Abstract
Neuropsychiatric symptoms in human immunodeficiency virus (HIV)-infected patients may be a late complication of efavirenz treatment. This study: 1) assessed the level of neuropsychiatric symptoms in HIV-infected patients on long-term efavirenz therapy; 2) explored the effect of a switch to non-efavirenz containing anti-retroviral treatment on neuropsychiatric symptoms. A consecutive series of 47 HIV-infected participants on long-term efavirenz treatment were included in an observational clinical trial. Participants completed three self-report questionnaires on neuropsychiatric symptoms. Patients switching to a non-efavirenz regimen were retested 2 weeks and 3 months after switching. Data were analyzed using repeated measures ANOVA to assess the effect of switching over time. A change in the percentage of patients scoring above norm scores after switching was analyzed using Chi square.

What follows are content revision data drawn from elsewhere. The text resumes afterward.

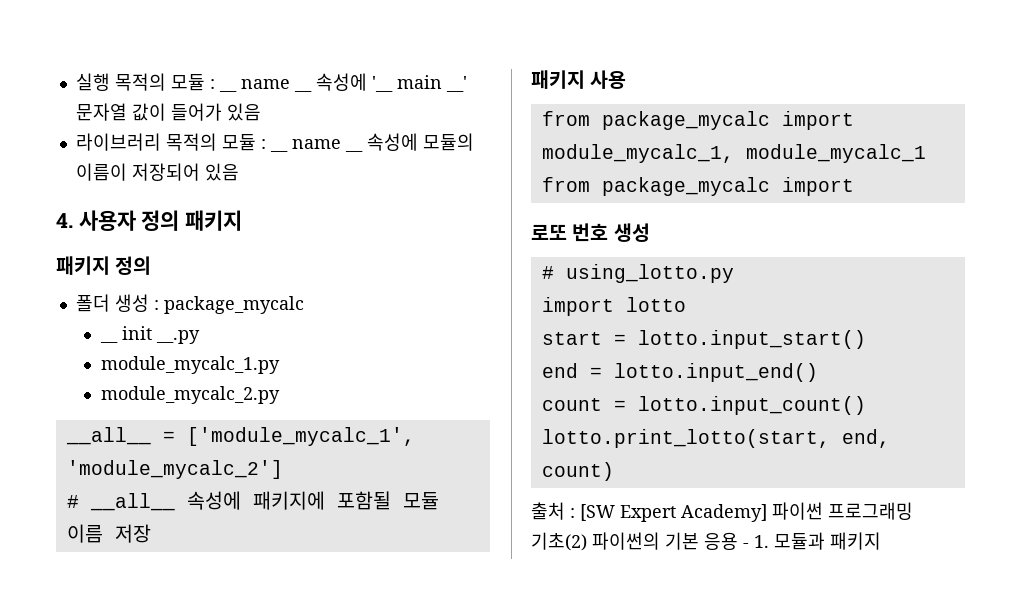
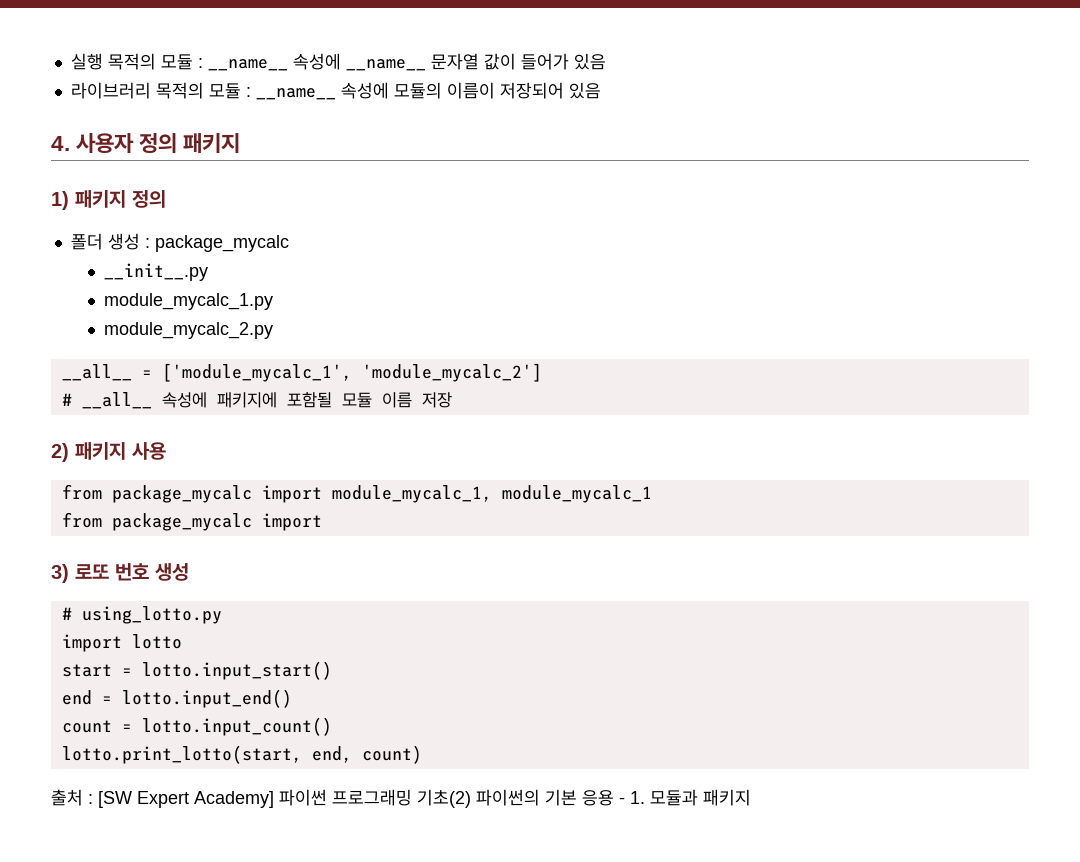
[218,89,237,92] [240,79,290,89] [293,73,467,92] __ name __ 속성에 '__ main __' -> [207,53,426,71] __name__ 속성에 __name__
[269,149,288,152] [291,139,341,149] [344,149,363,152] __ name __ -> [255,88,336,100] __name__
(243, 220) none -> [51,191,69,210] 1)
[99,340,118,343] [121,326,200,344] __ init __.py -> [104,263,209,281] __init__.py
(151, 533) none -> [51,443,69,462] 2)
(854, 186) none -> [51,564,69,583] 3)

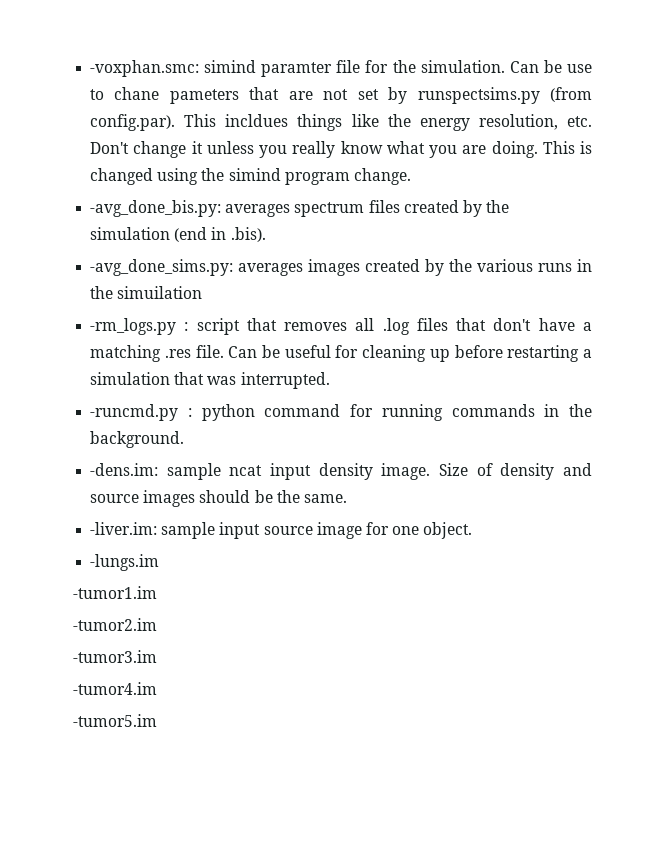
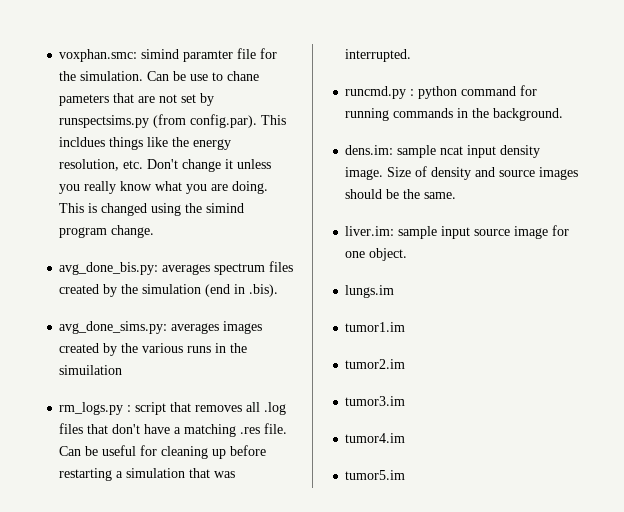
[90,60,200,77] -voxphan.smc: -> [59,49,138,62] voxphan.smc:
[90,200,222,217] -avg_done_bis.py: -> [59,262,159,275] avg_done_bis.py:
[90,259,234,276] -avg_done_sims.py: -> [59,321,168,334] avg_done_sims.py:
[90,318,177,335] -rm_logs.py -> [59,402,124,415] rm_logs.py
[90,404,179,421] -runcmd.py -> [345,86,407,99] runcmd.py
[90,463,159,476] -dens.im: -> [345,145,394,155] dens.im:
[90,522,158,535] -liver.im: -> [345,226,395,236] liver.im:
[90,554,160,571] [73,586,157,599] [73,618,157,631] [73,650,157,663] [73,682,157,695] [73,714,157,727] -lungs.im // -tumor1.im // -tumor2.im // -tumor3.im // -tumor4.im // -tumor5.im -> [345,285,395,298] [345,322,406,332] [345,359,406,369] [345,396,406,406] [345,433,406,443] [345,470,406,480] lungs.im // tumor1.im // tumor2.im // tumor3.im // tumor4.im // tumor5.im

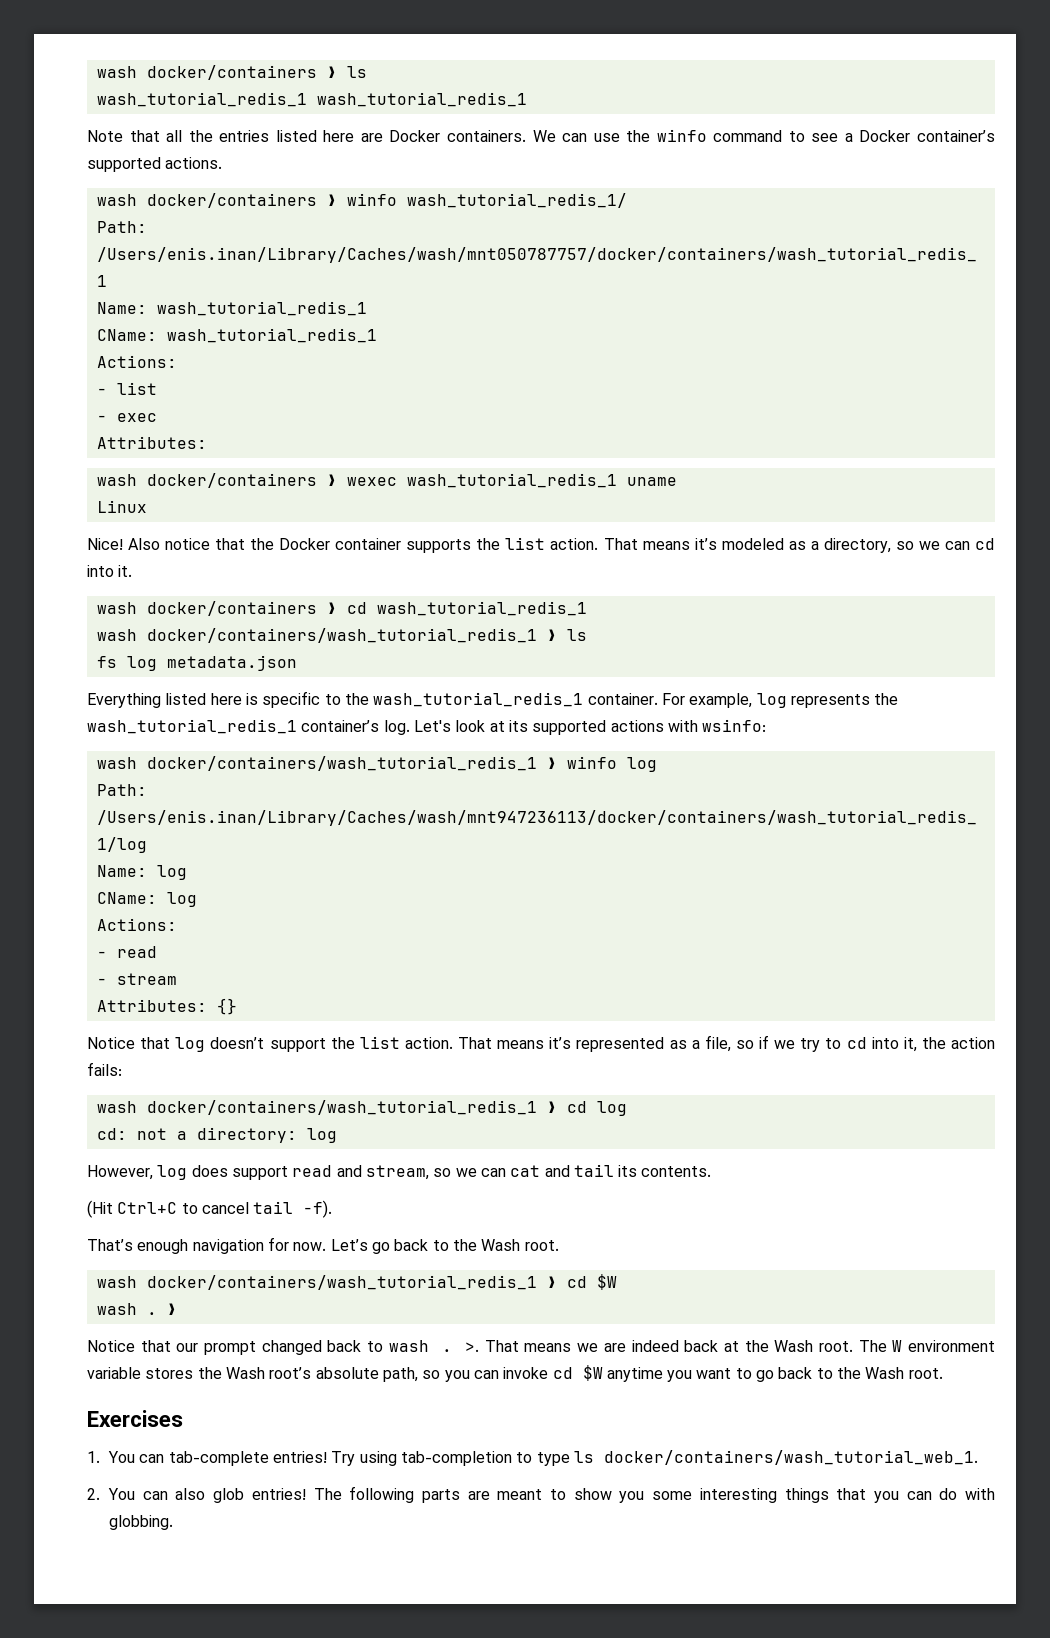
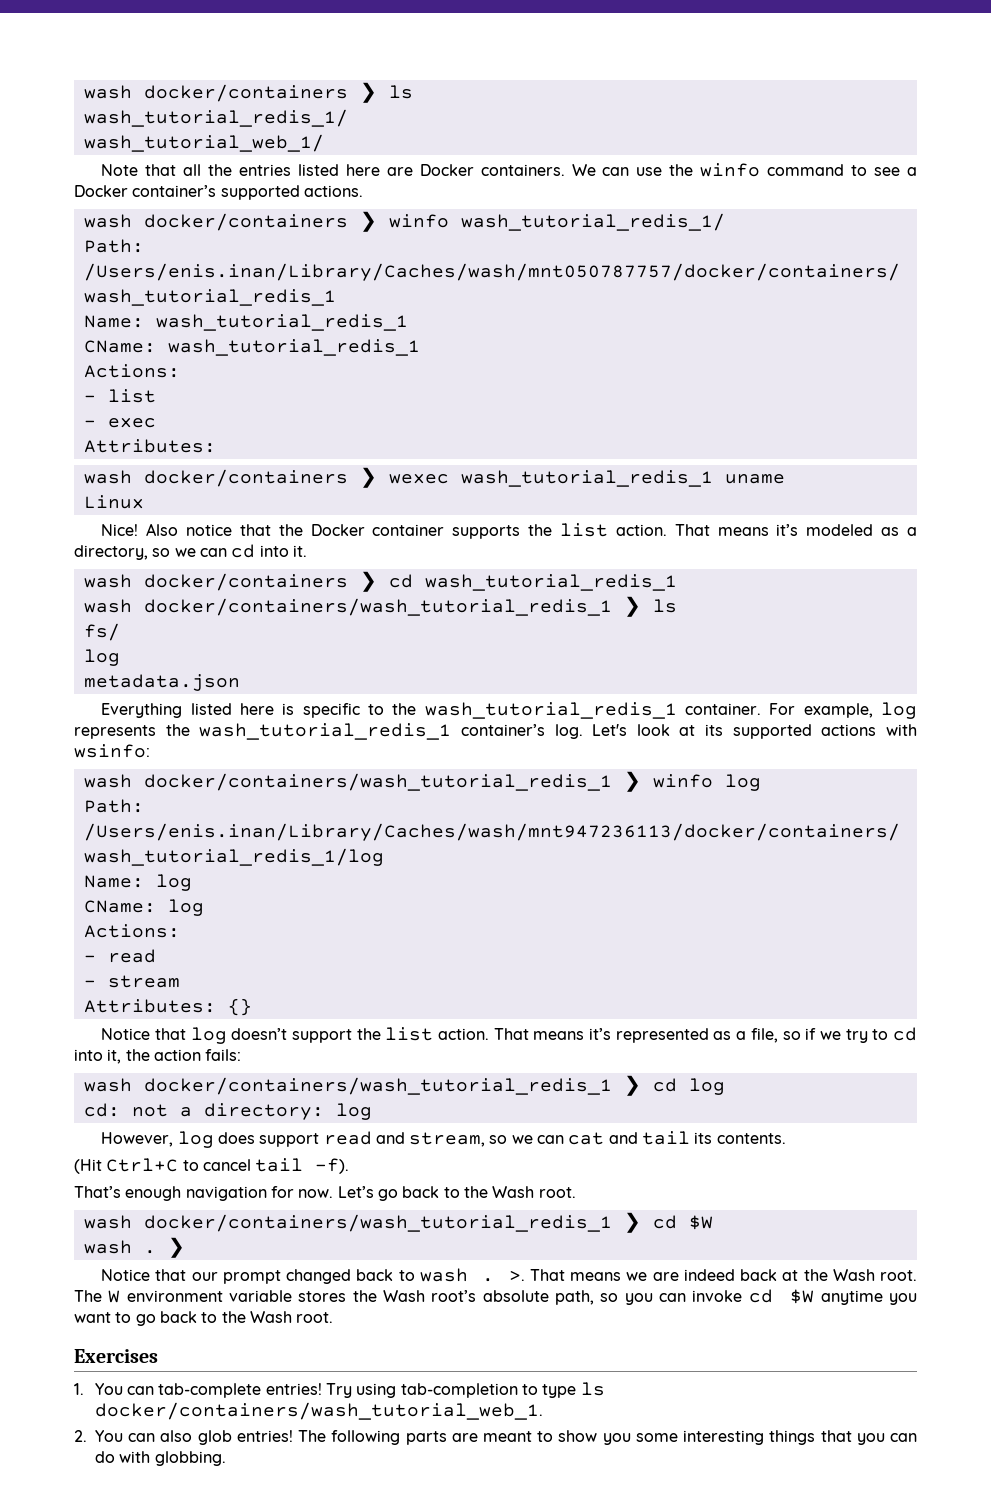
[96,92,527,107] wash_tutorial_redis_1 wash_tutorial_redis_1 -> [83,109,348,127] [83,134,324,152] wash_tutorial_redis_1/ // wash_tutorial_web_1/
[96,656,157,671] fs log -> [83,623,120,641] [83,649,120,666] fs/ // log //

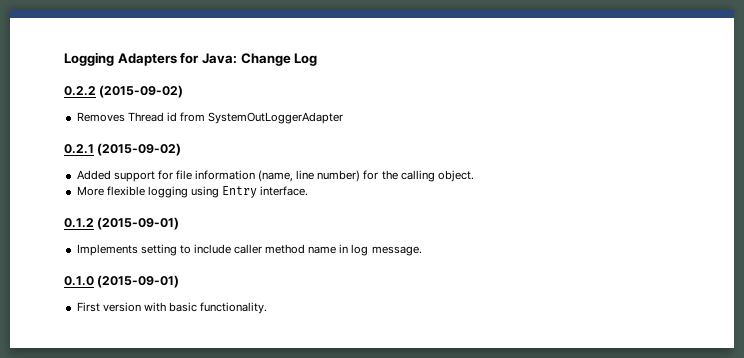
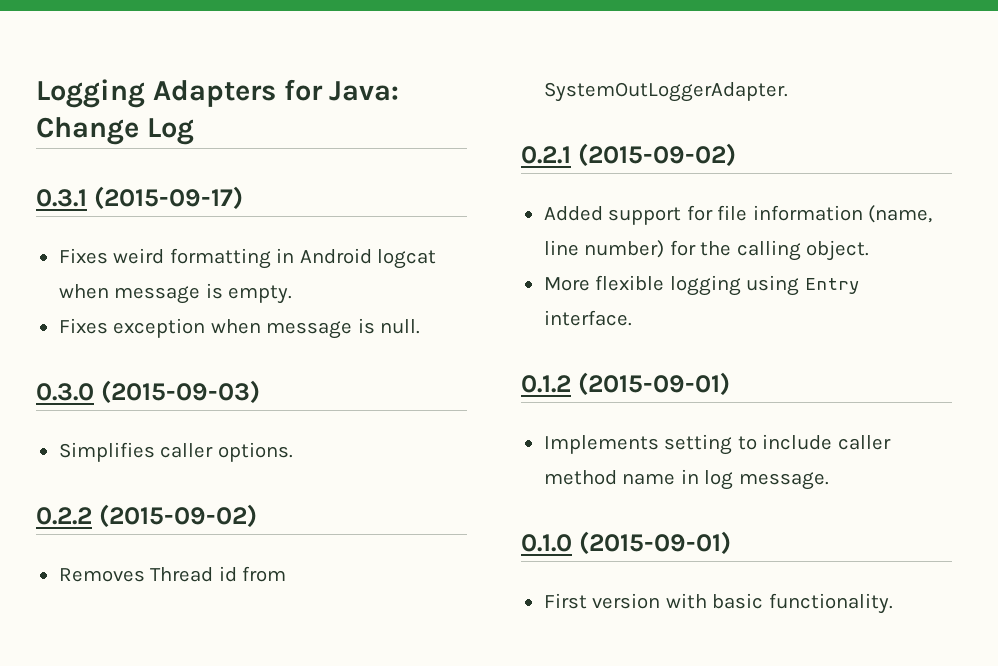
(318, 59) none -> [36,186,243,210] [58,248,437,269] [58,283,293,304] [58,318,421,339] [36,380,260,404] [58,442,293,462] // 0.3.1 (2015-09-17) // Fixes weird formatting in Android logcat when message is empty. // Fixes exception when message is null. // 0.3.0 (2015-09-03) // Simplifies caller options.
[208,112,344,124] SystemOutLoggerAdapter -> [543,82,788,102] SystemOutLoggerAdapter.

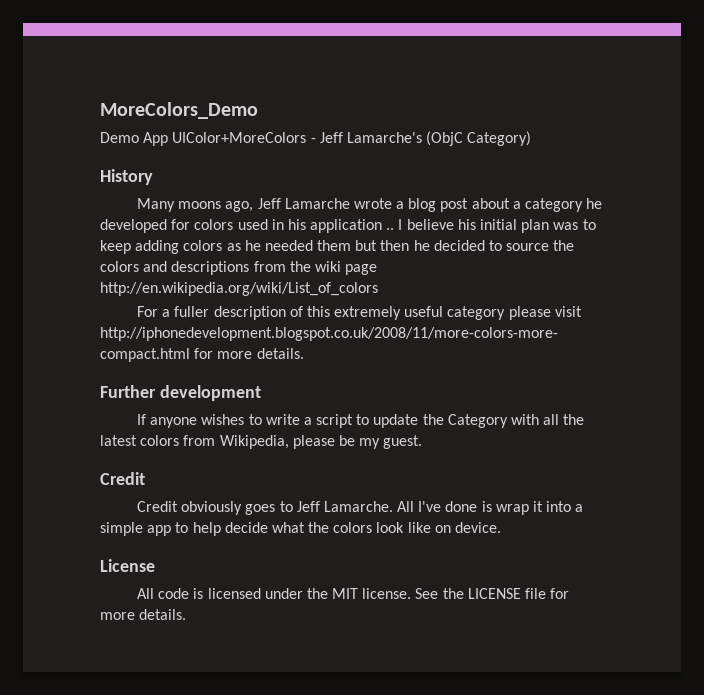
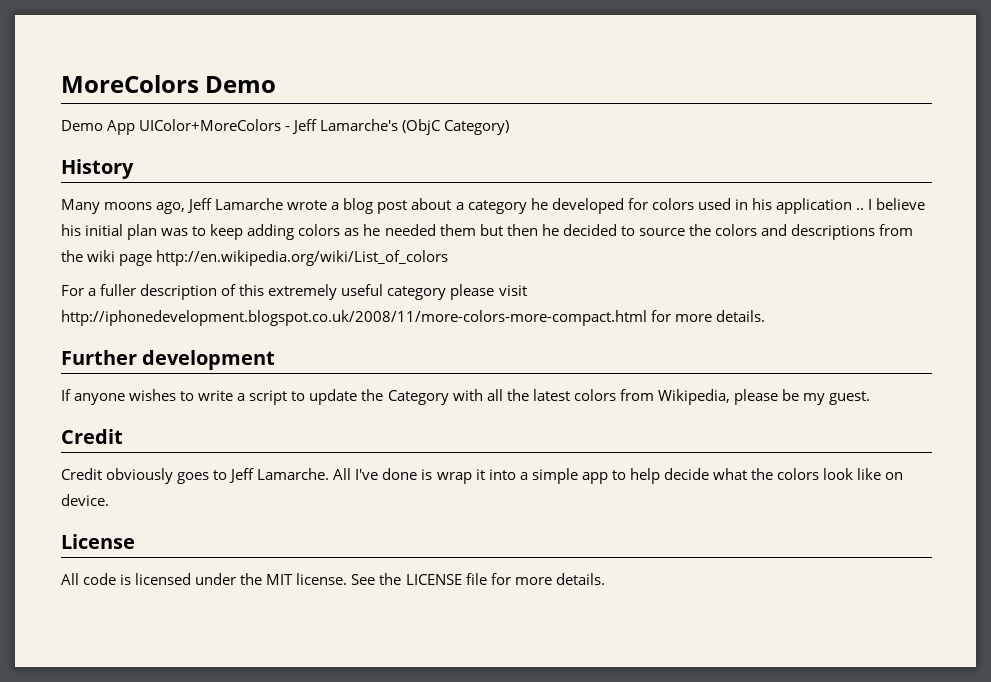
[100,102,258,119] MoreColors_Demo -> [61,75,277,93] MoreColors Demo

Neuropsychiatric symptoms were common among HIV-infected patients on long-term efavirenz therapy, mainly depression, anxiety, stress, insufficiency in thinking and paranoia. After switching, these symptoms improved significantly to (near) normal levels. Our results show that neuropsychiatric symptoms are common among HIV-infected subjects and may be caused by long-term efavirenz use. Neuropsychiatric assessment, such as the Depression, Anxiety and Stress scale and Symptom Checklist 90, can identify those that may benefit from the discontinuation of efavirenz.
Keywords: Efavirenz, efavirenz discontinuation, long-term efavirenz, neuropsychiatric assessment, self-report questionnaires.